Cordyceps Sinensis CS-4 Background:

Cordyceps Sinensis is an essential medicinal mushroom in Traditional Chinese Medicine (TCM). Cordyceps has long been used to treat lung disease, respiratory illness and fatigue. The Cordyceps mushroom grows primarily as a parasitic fungus on caterpillars on the plateau of China and Tibet above 12,000 feet. Tibetan sherpas make tea from the fungus and claim it allows them to climb Mount Everest without supplemental oxygen. Because the mushroom only grows at high altitudes, researchers theorize Cordyceps Sinensis has unique blood-oxygenating properties.

Cordyceps Sinesis CS-4 is a fermentable strain of the mycelia (Paecilomyces hepiali C.) that’s isolated from the natural Cordyceps Sinensis collected from the QuinHai.
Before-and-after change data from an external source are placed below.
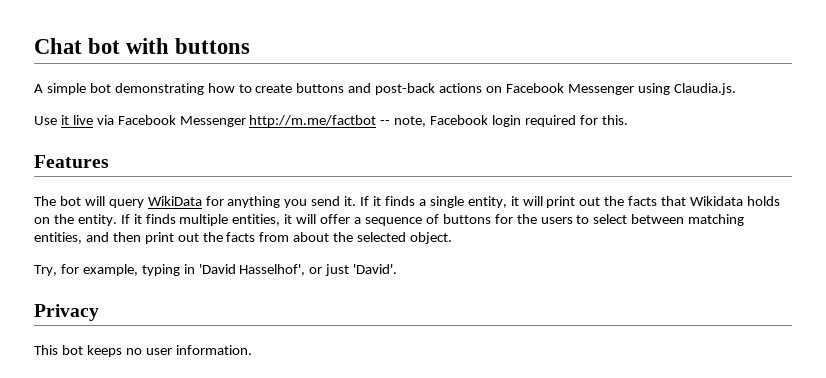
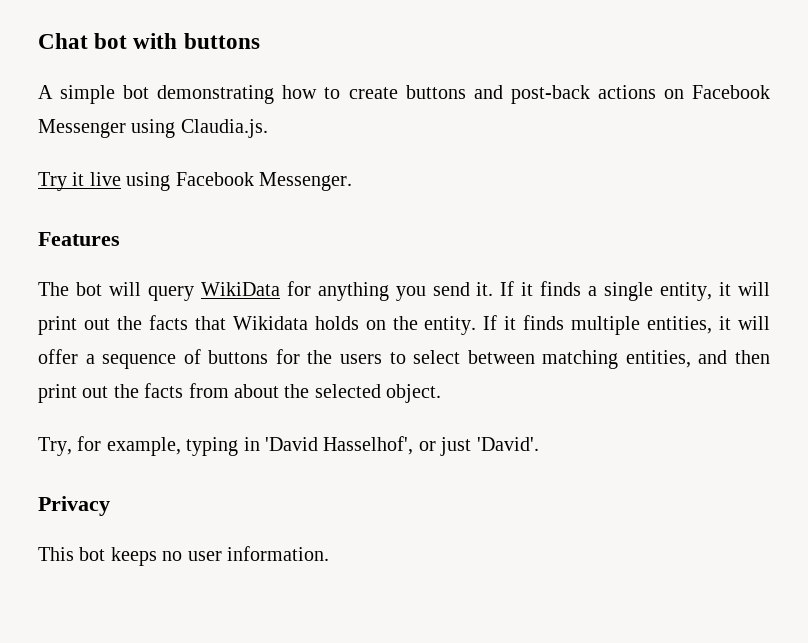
- Use it live via Facebook Messenger http://m.me/factbot -- note, Facebook login required for this.
+ Try it live using Facebook Messenger.

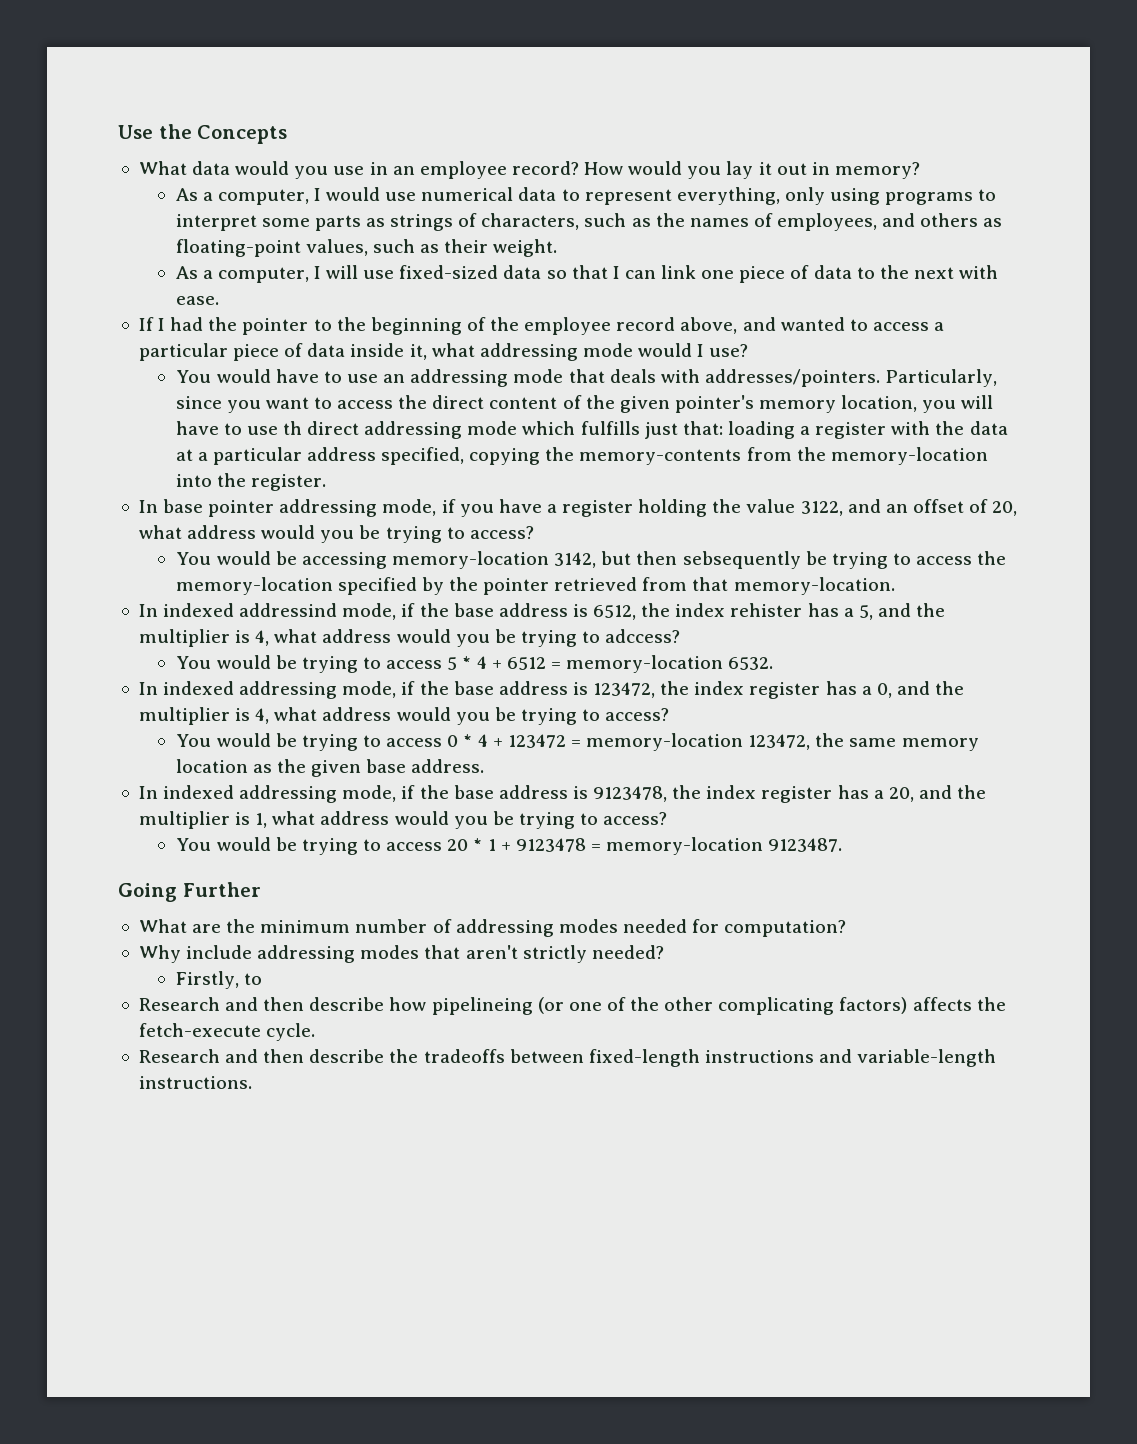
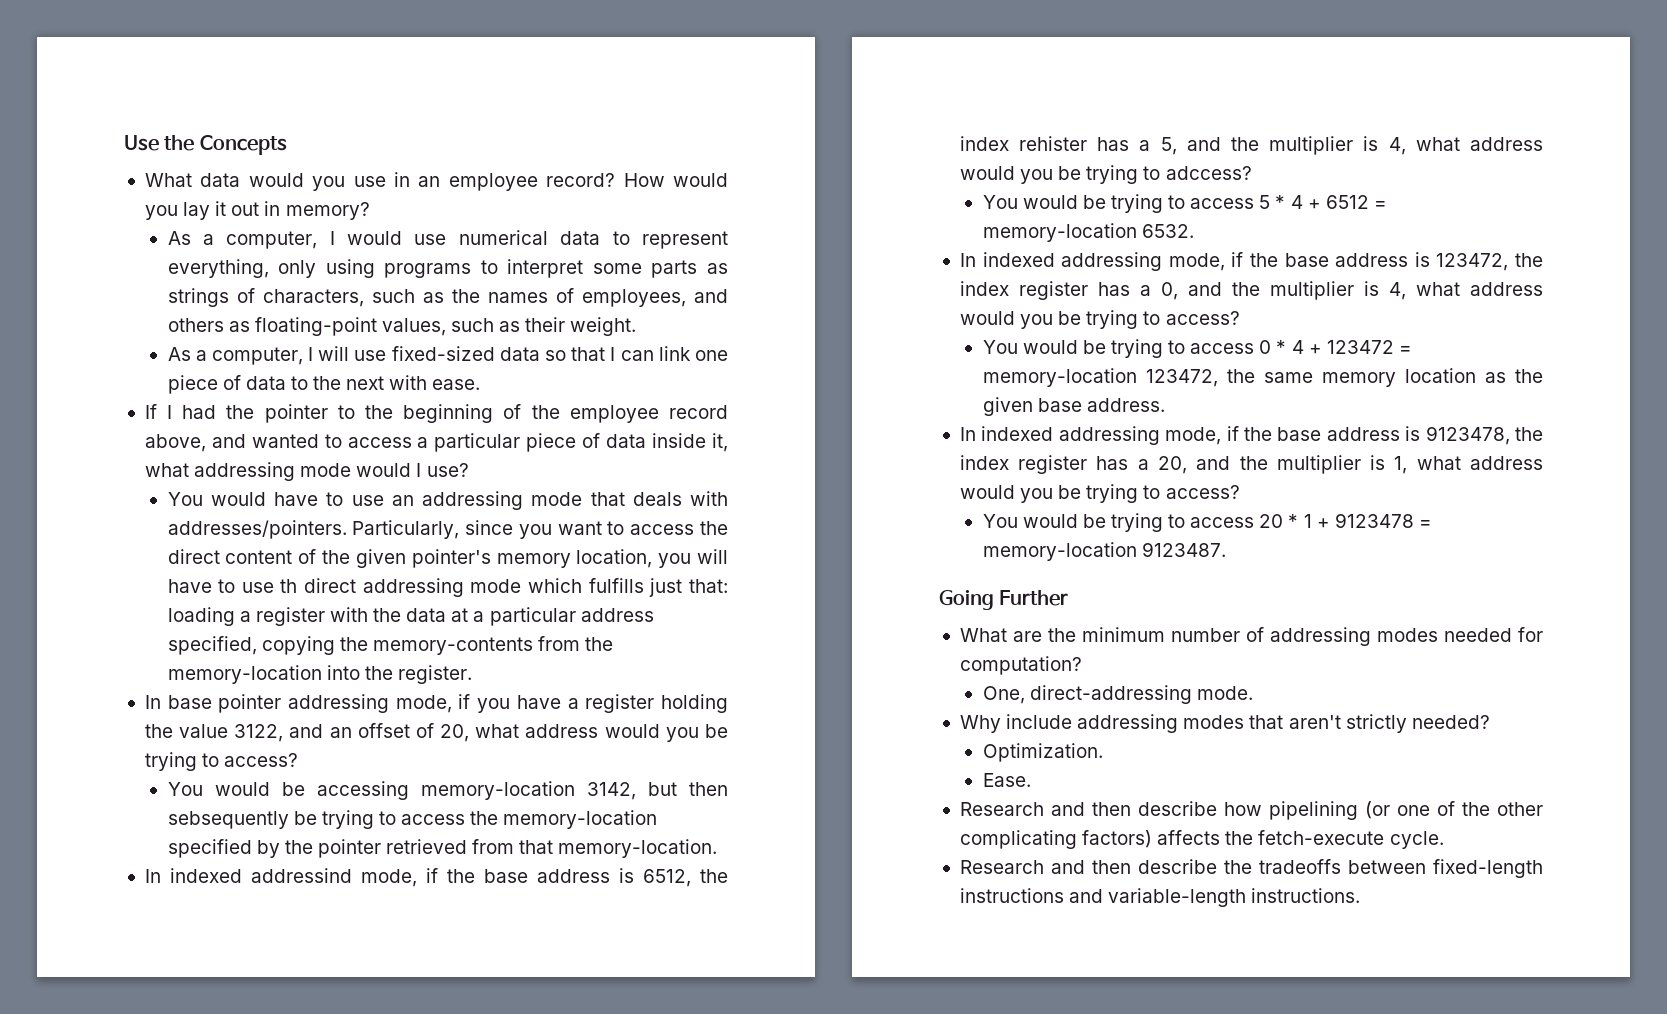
+ One, direct-addressing mode.
- Firstly, to
+ Optimization.
+ Ease.
- Research and then describe how pipelineing (or one of the other complicating factors) affects the fetch-execute cycle.
+ Research and then describe how pipelining (or one of the other complicating factors) affects the fetch-execute cycle.

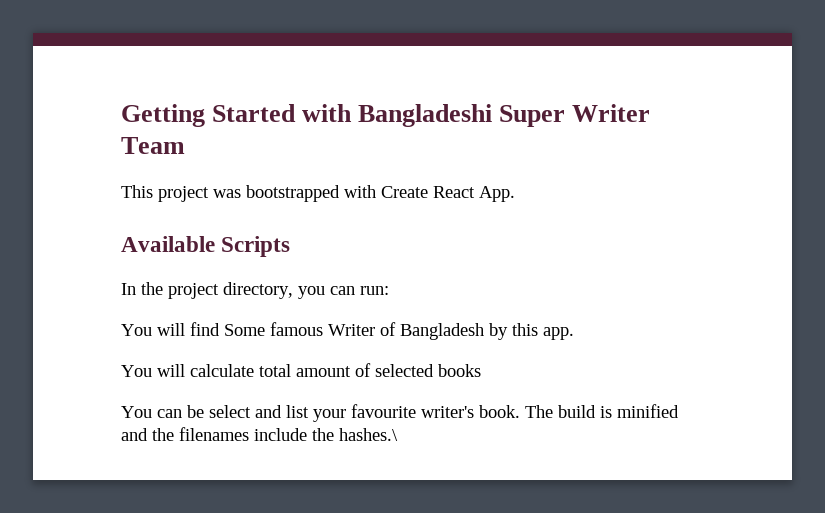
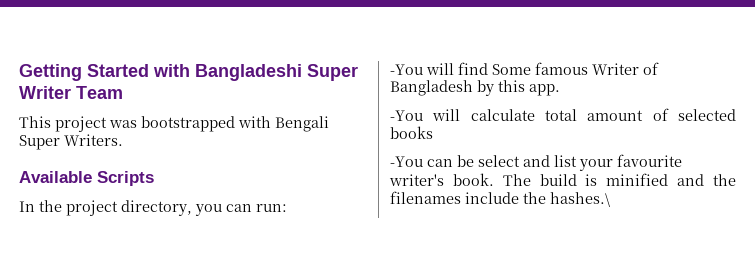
- This project was bootstrapped with Create React App.
+ This project was bootstrapped with Bengali Super Writers.
- You will find Some famous Writer of Bangladesh by this app.
+ -You will find Some famous Writer of Bangladesh by this app.
- You will calculate total amount of selected books
+ -You will calculate total amount of selected books
- You can be select and list your favourite writer's book.
+ -You can be select and list your favourite writer's book.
CS-4 contains the same pharmacologically active compounds as Cordyceps Sinensis, specifically cordycepic acid. It’s important to note the clinical research on endurance, fatigue and VO2 max has only been performed with the CS-4 strain of Cordyceps.

New World Records:

Nobody really understood the endurance benefits of Cordyceps until the Chinese National Games in Beijing.  During these games three world records in the 3,000, 5,000 and 10,000-meter events were broken by athletes who were taking Cordyceps.  The 1994 winter issue of American Entomologist published an article on the incredible rapid ascendancy of the Chinese women’s track team. Chinese coach Ma Zunren stated that intense, high-altitude training and a stress-relieving tonic (prepared from Cordyceps Sinensis) were the factors responsible for record-breaking performances by the athletes.   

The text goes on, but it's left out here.